Getuige [getuige 1] verklaart bij de rechter-commissaris (proces-verbaal van 21 maart 2006) dat hij op 13 januari 2005 is opgehaald door [verdachte 1], [verdachte 5] en [naam] en dat ze vervolgens met [slachtoffer] naar Roosendaal zijn gegaan. [Getuige 1] verklaart (B5, p. 59, proces-verbaal van 17 november 2005) dat [verdachte 1] zei dat de troep vóór 18.00 uur boven water moest komen, anders vallen er doden of klappen en dat [verdachte 1] had verteld dat die Marokkanen wel eens een boortol op je knieën zetten. Getuige [getuige 1] verklaart (B5, p. 103, proces-verbaal van 27 juni 2006) dat ze met een auto een rolluik in moesten en vervolgens in een woning binnengingen en dat dit het einde van het verhaal zou zijn en dat hij niet meer terug zou komen. In Roosendaal werd gedreigd met rottweilers en een honkbalknuppel. Voorts verklaart [getuige 1] (map B5, p. 22, proces-verbaal van 11 mei 2005) dat hij na 13 januari 2005 van [verdachte 1] had begrepen dat [slachtoffer] nog vastzat en dat hij inmiddels een paar klappen had gekregen. Toen het lichaam van [slachtoffer] was gevonden, zei [verdachte 1] dat het per ongeluk was gegaan en dat het niet de bedoeling was. [Getuige 1] vult dit aan (B5, p. 49, proces-verbaal van 19 mei 2005) door te verklaren dat [verdachte 1] zei dat ze het niet goed hebben gedaan en dat het niet goed is gegaan.
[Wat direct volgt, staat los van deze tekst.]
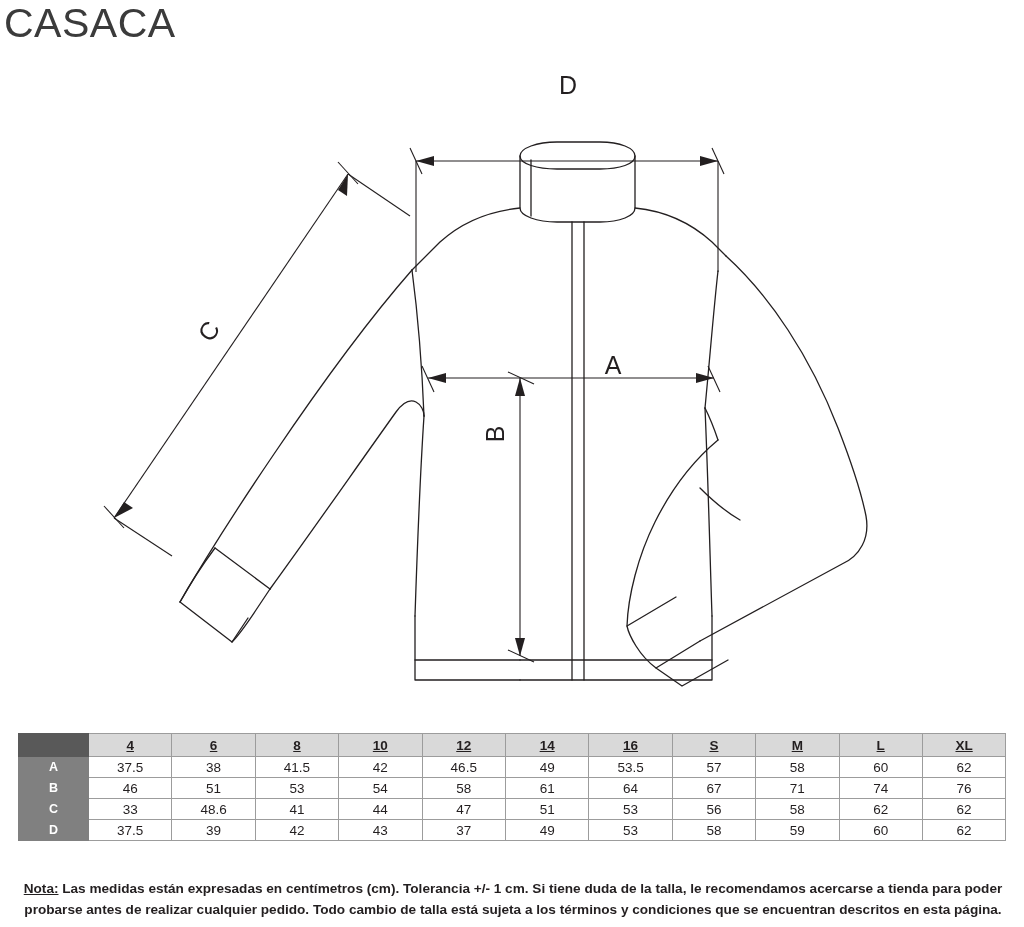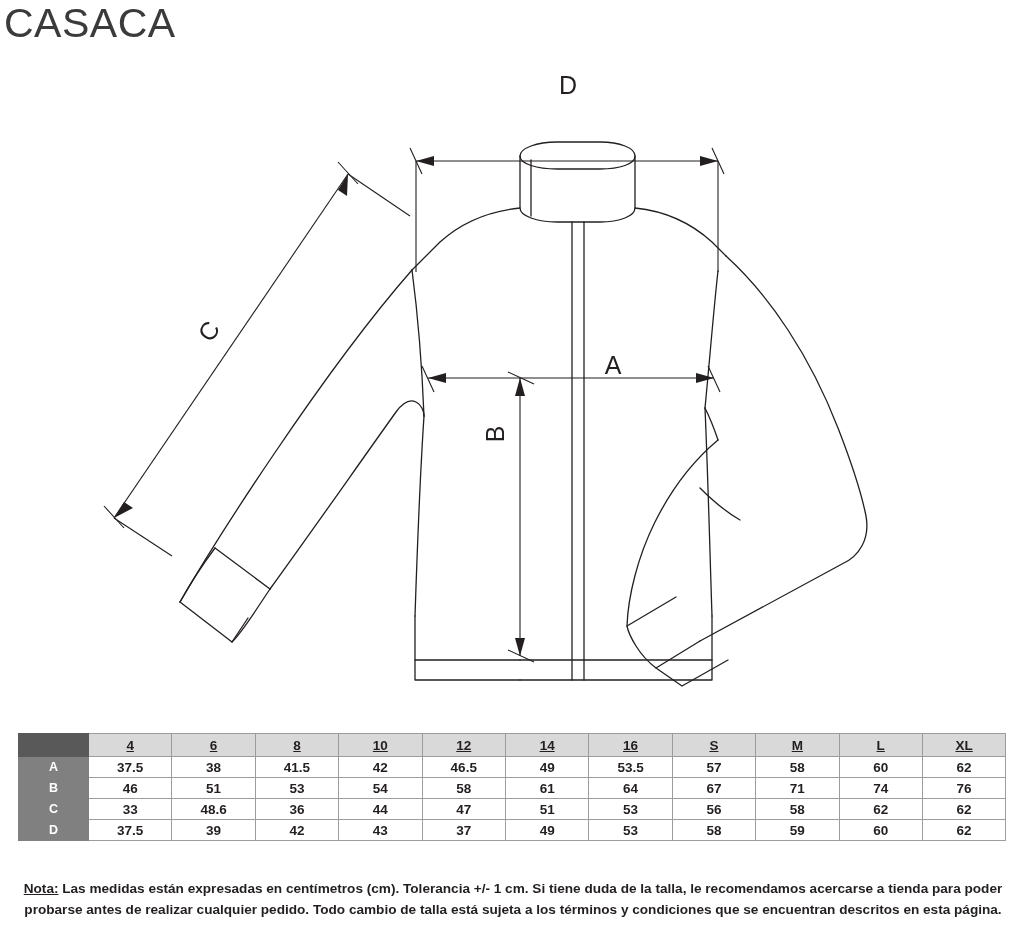--- a/index.html
+++ b/index.html
@@ -56,7 +56,7 @@
     text-align: center;
     height: 20px;
     padding: 0;
-    font-weight: bold;
+    font-weight: normal;
     color: #231f20;
   }
   table.size-table thead th {

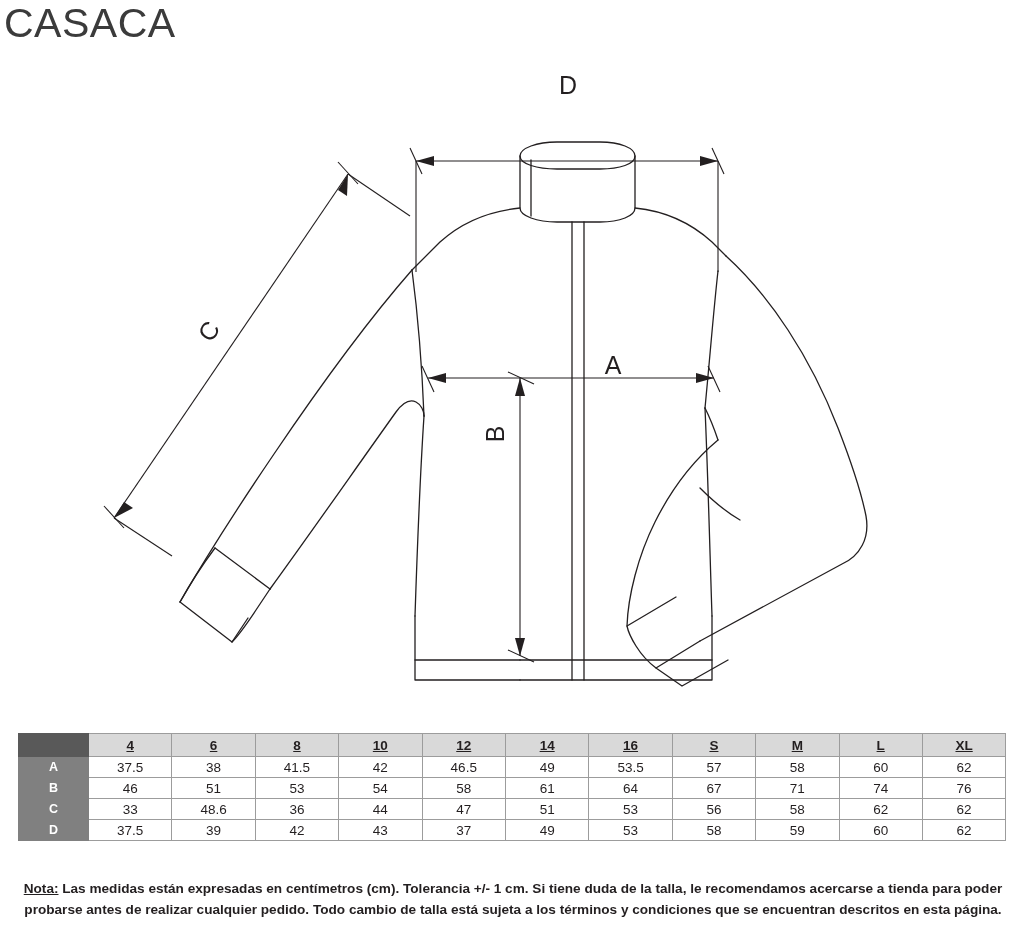--- a/index.html
+++ b/index.html
@@ -250,7 +250,7 @@
           <th class="rowhead">C</th>
           <td>33</td>
           <td>48.6</td>
-          <td>36</td>
+          <td>41</td>
           <td>44</td>
           <td>47</td>
           <td>51</td>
Getuige [getuige 2] verklaart (B9, p. 12, proces-verbaal van 6 maart 2006) dat [verdachte 1] tegen hem had gezegd opdracht te hebben gegeven, hij moest een goed pak slaag hebben, maar ze hebben [slachtoffer] verkeerd geraakt.
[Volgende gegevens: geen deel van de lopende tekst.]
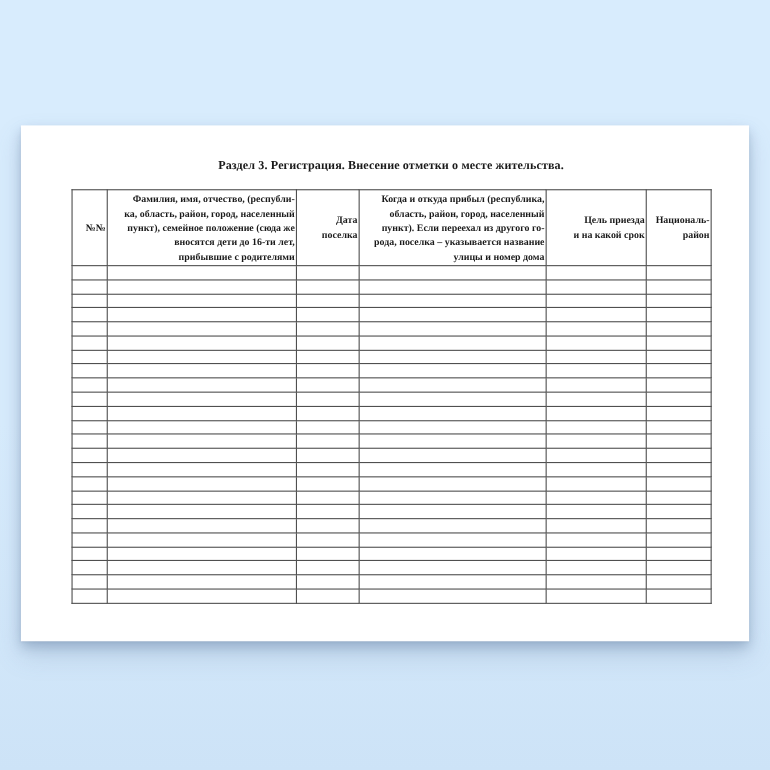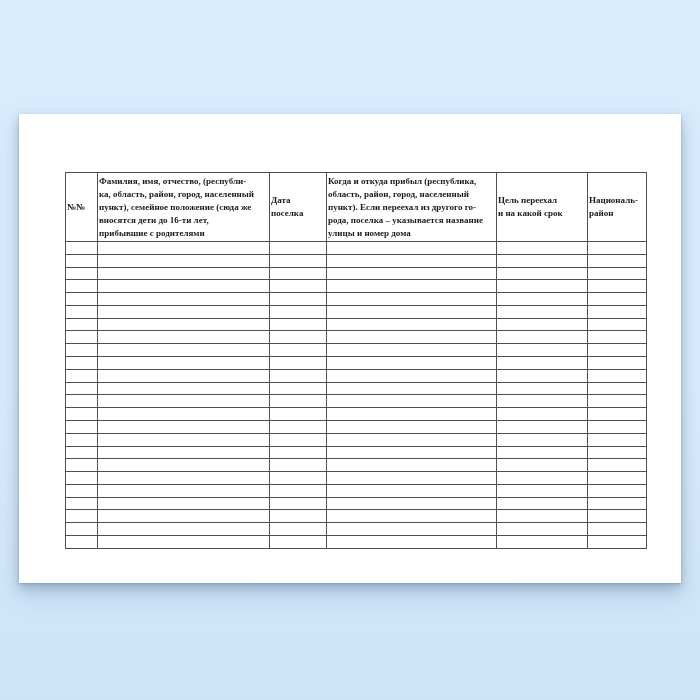--- a/index.html
+++ b/index.html
@@ -80,6 +80,7 @@
 <div class="scene">
   <div class="paper">
 
+    <div class="doc-title">Раздел 3. Регистрация. Внесение отметки о месте жительства.</div>
 
     <table class="reg-table">
       <colgroup>

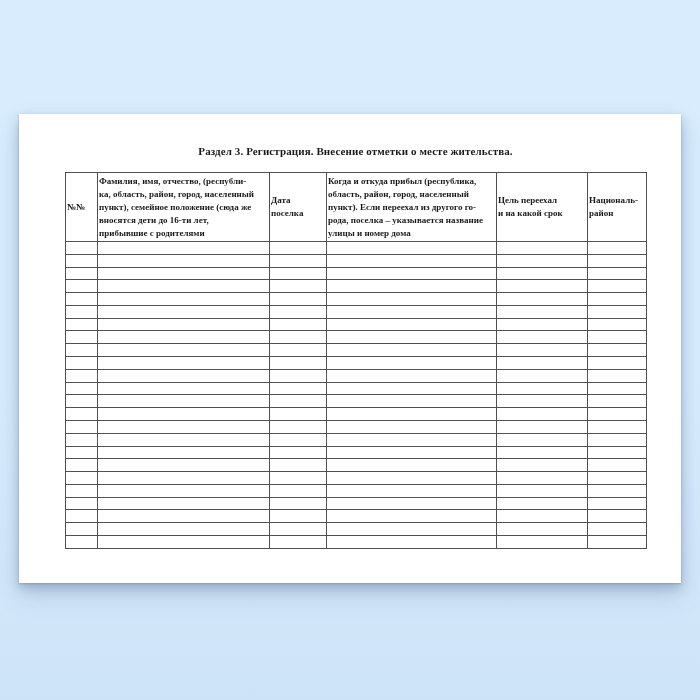--- a/index.html
+++ b/index.html
@@ -64,7 +64,7 @@
     font-weight: 700;
     font-size: 9px;
     line-height: 13px;
-    text-align: left;
+    text-align: right;
     vertical-align: middle;
     color: var(--text, #1a1a1a);
     white-space: pre-line;

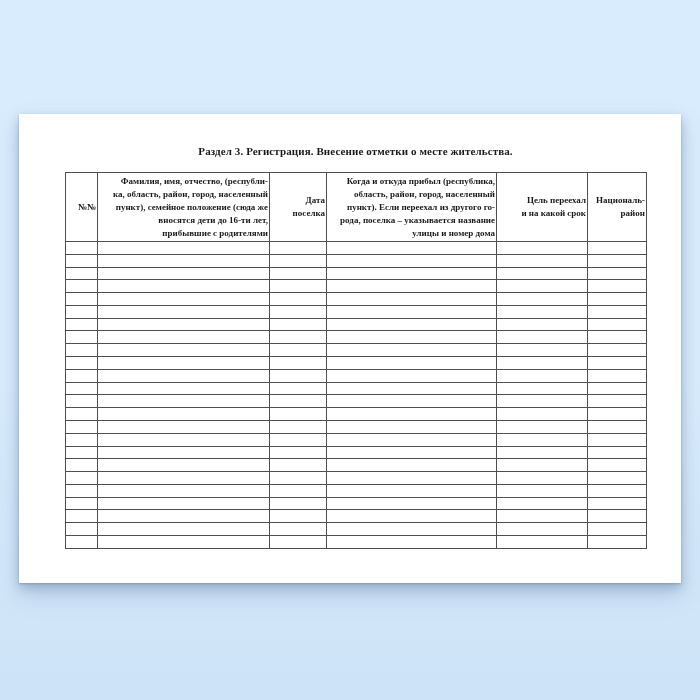--- a/index.html
+++ b/index.html
@@ -106,7 +106,7 @@
 пункт). Если переехал из другого го-
 рода, поселка – указывается название
 улицы и номер дома</th>
-          <th>Цель переехал
+          <th>Цель приезда
 и на какой срок</th>
           <th>Националь-
 район</th>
Getuige [getuige 3] verklaart (G177, proces-verbaal van 9 maart 2006) dat [verdachte 1] vertelde dat hij met een stel anderen [slachtoffer] hadden opgehaald, gekneveld en vermoord.
Getuige [getuige 4] verklaart (G204, proces-verbaal van 16 mei 2006) dat [verdachte 1] zei dat ze al hadden afgerekend met [slachtoffer].
Getuige [getuige 5] verklaart (G213, proces-verbaal van 4 december 2006) dat [verdachte 1] had verteld dat hij iemand in zijn knieën had geboord, dat ze [slachtoffer] op een stoel hadden vastgebonden en dat de politie hem niet kon pakken voor de moord omdat [slachtoffer] een hartstilstand had gekregen.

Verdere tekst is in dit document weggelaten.